Fantastic. Yes. Thanks very much, Kate. I'm sure people on the call will have seen our lodgement this morning in relation to a new Board appointment, really excited to welcome William Smart, -- well Smart to our Board. As a Board, we have a very transparent process around Board evolution and really constantly looking at the types of skills and experience that we need to add to the Board to really support our pathway to growth over the coming years and really looking at the nuances in the markets that we represent. So the fact that Will has such demonstrable experience both in terms of deploying EPRs in the U.K. and working for the trust themselves. We think is a fantastic addition to our team and obviously being based in the U.K. and really helping to guide how we navigate the various nuances in that market, I think, is going to be a really important point for us in the coming years as we continue to sort of expand our footprint in the U.K. Certainly, though, we sort of see Will's experience absolutely as being global and someone that, as I said, has that real demonstrable track record in health IT to really support to support the Board. So excited to welcome him on board. He commences on the 1st of October. And with that, we'll be saying goodbye to Simon, who has done a fantastic job over the last 5 years. Really, for him, he felt that time was right for him to step down, and we really felt that it's also important to keep quite a tight board as well. And so really looking forward to the sort of next chapter with the Board and to getting the influence of well over the coming years. So with that, I'm going to pass over to Matt, who's going to take us through the Q&A. Thanks, Matt.

Matthew Gepp

executive
#5

Thanks, Rebecca. Okay. So we have a few questions that came in before the meeting, and we've had a few questions come in during the meeting. I'll start with the ones that came in early. So the first question, Kate, for you, I think, is will management consider a debt facility for rainy days?

Kate Quirke

executive
#6

Look, I mean, I think at this point, we're comfortable that with the reduced cost base, the revenue booked in the pipeline activity that we've got a solid cash position and will not require a debt facility. Debt facilities comes with cost and input on the business, so we need to take that into account and considering it. We would remain open, but we do not see it as a need at this point in time.

Matthew Gepp

executive
#7

Okay. The second question is -- are any existing Silverlink sites being upgraded to Miya Paz?

Kate Quirke

executive
#8

The first one will be North Cumbria. We do have another one of our sites already running PCS sites running in the cloud, but they haven't moved to Miya Paz with the new front end as yet. We continue to look at that opportunity within the construct of the EPR deployments as well.

Matthew Gepp

executive
#9

Thanks, Kate.
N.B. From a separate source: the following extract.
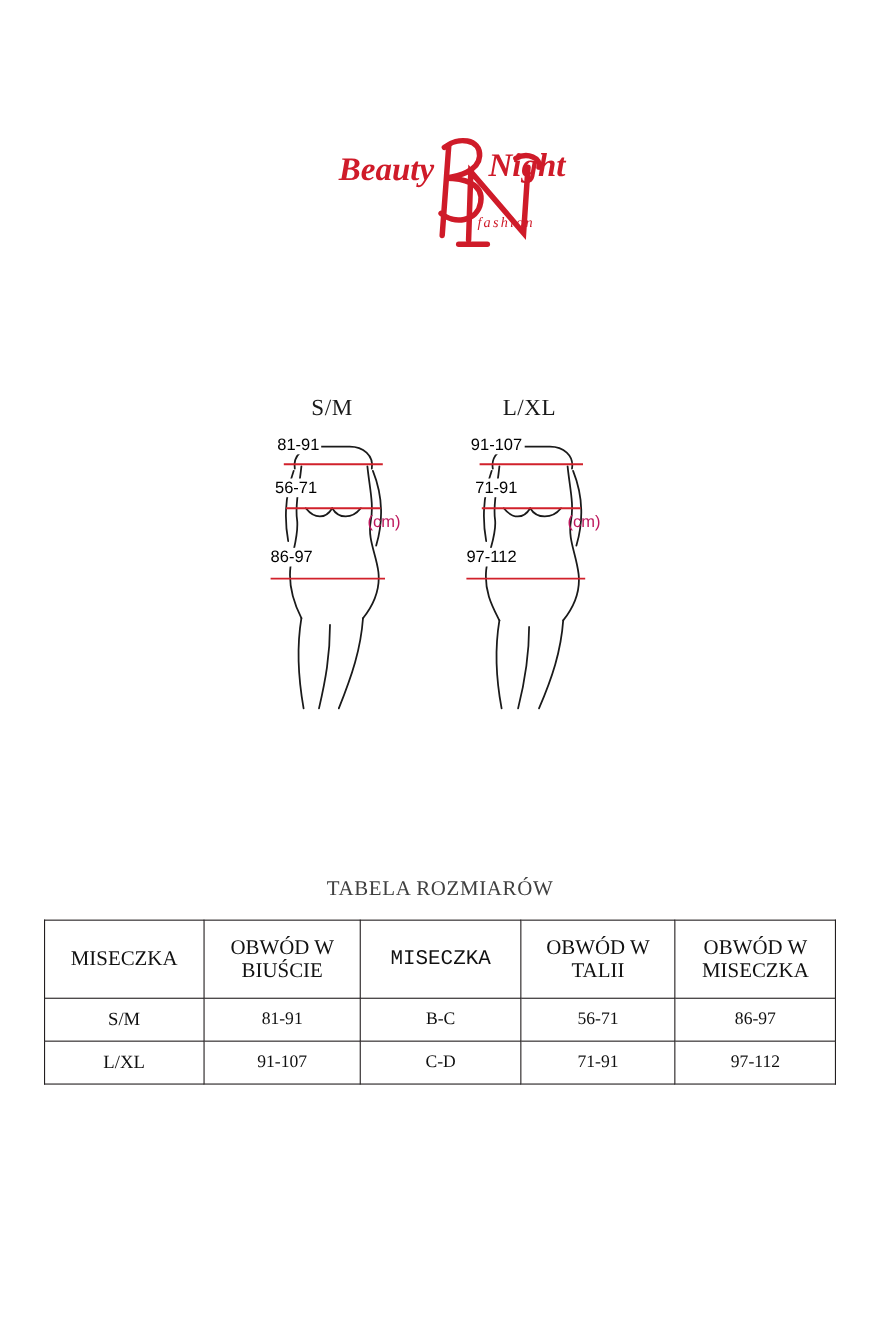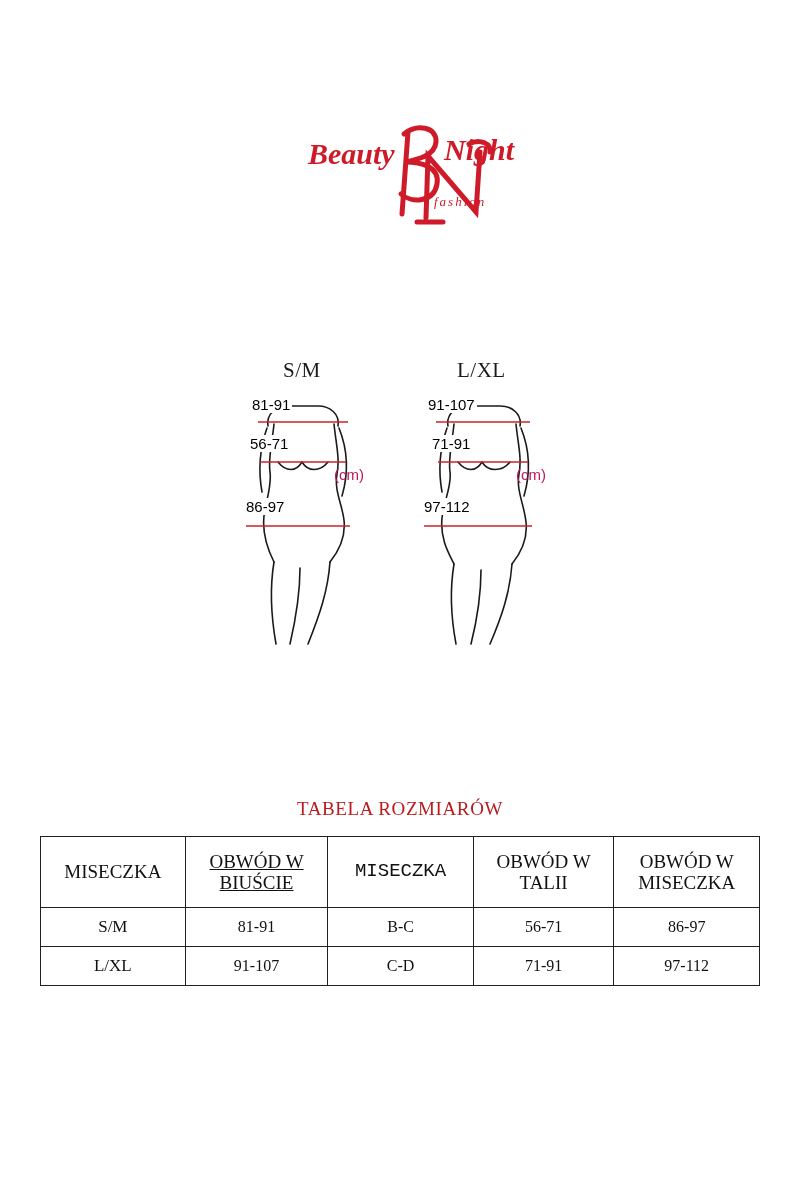"TABELA ROZMIARÓW" .table-title { color: #b91c1c -> #404040 }
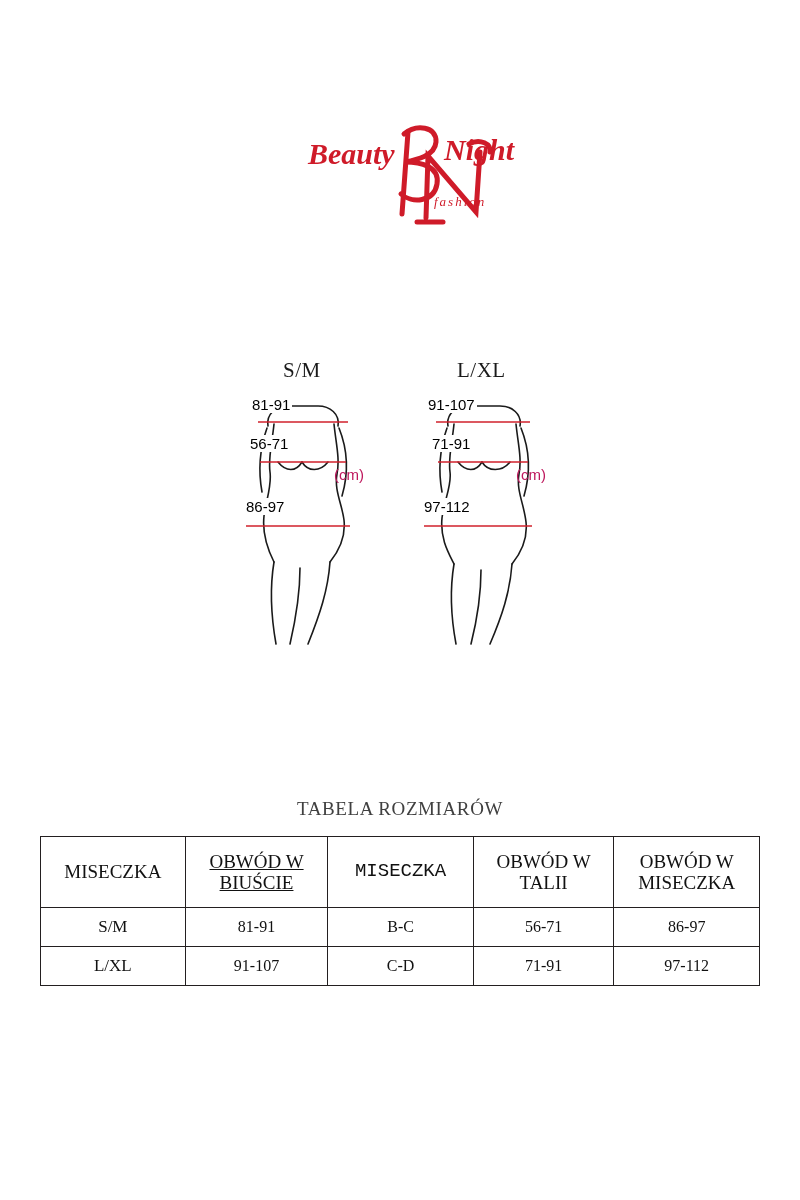"OBWÓD W BIUŚCIE" .col-2 { text-decoration: underline -> none }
Is Alcidion looking at opportunities in Canada or India, at the moment, can our software be easily implemented in those jurisdictions.

Kate Quirke

executive
#10

I don't see any -- we've done a bit of work on checking applicability of what we do in Canada and India. So there's no work that needs to be done from my perspective or our perspective in terms of going into those markets. We continue to look at the opportunities in those markets and others in the coming year, having dialed back the focus on market expansion a little bit in FY '24. We certainly are gathering greater understanding of the opportunities in the Canadian market and putting a little bit more emphasis on that end market as well.

Matthew Gepp

executive
#11

The next question, what are the opportunities and threats presented by the recent advances in generative AI? And how is the company addressing those?

Kate Quirke

executive
#12

Yes. Generative AI is one of the most exciting developments we've probably seen in health care, the potential for it. I mean, I guess, everyone would say it's not just health care, it's everywhere. But in health care, the opportunities presented range from clinical decision support to personalized medicine and drug discovery. There's just many, many ways of looking at the potential application. We're looking at a range of opportunities to support our customers in taking advantage of this emerging technology. However, as you point out in your question, it is critical to understand the potential threats and negative outcomes to make sure that we're avoiding patient harm. It is relatively new, although, of course, gaining traction fairly quickly. Some areas of concern in health care, in particular, are around explainability, which is really the ability to understand how the algorithm has come to the conclusion that it has. -- and to validate that it's appropriate, what has been tested on, what is the diversity of the group on which these sorts of algorithms have been tested and tried. And then, of course, there's the security and privacy aspects around the data and then the accuracy of the advice being provided to the clinician. So there's many points along the way in health care, in particular, that you've got to be mindful of the deployment of generative AI. So some of the problems lend themselves well to it today and others require a bit more foundational work in respect of how it could be applied in clinical settings. We're well placed with our standardized data platform to support algorithmic deployment as the opportunities progress, and we already have some examples where we've done that. Perhaps the earliest opportunities in health care are going to be in the use of ambient intelligence to support clinical documentation, and we're seeing quite a bit of interest in this. And we're really well placed, I think, to support that alongside our noting solution. So yes, really exciting, very much something that is at the forefront of our development and product teams and what they're looking for in respect of innovation.

Matthew Gepp

executive
#13

Thanks, Kate. Now we've had a flurry of questions come in online, and I am conscious of time. So I might have to cherry pick some of those. The next question is, can you provide an update on the UHS contract? Have any extension options being taken up since December '22.

Kate Quirke

executive
#14

Yes. I think I just touched on before the fact that they've taken a little bit longer to deploy ED than they planned. We're currently just about to go -- I think we're going down there next month to have a chat about the order in which they want to do things. So they haven't taken up anything additional yet because they've had a lot of constraints and changes in their trust in respect of any new digital deployment.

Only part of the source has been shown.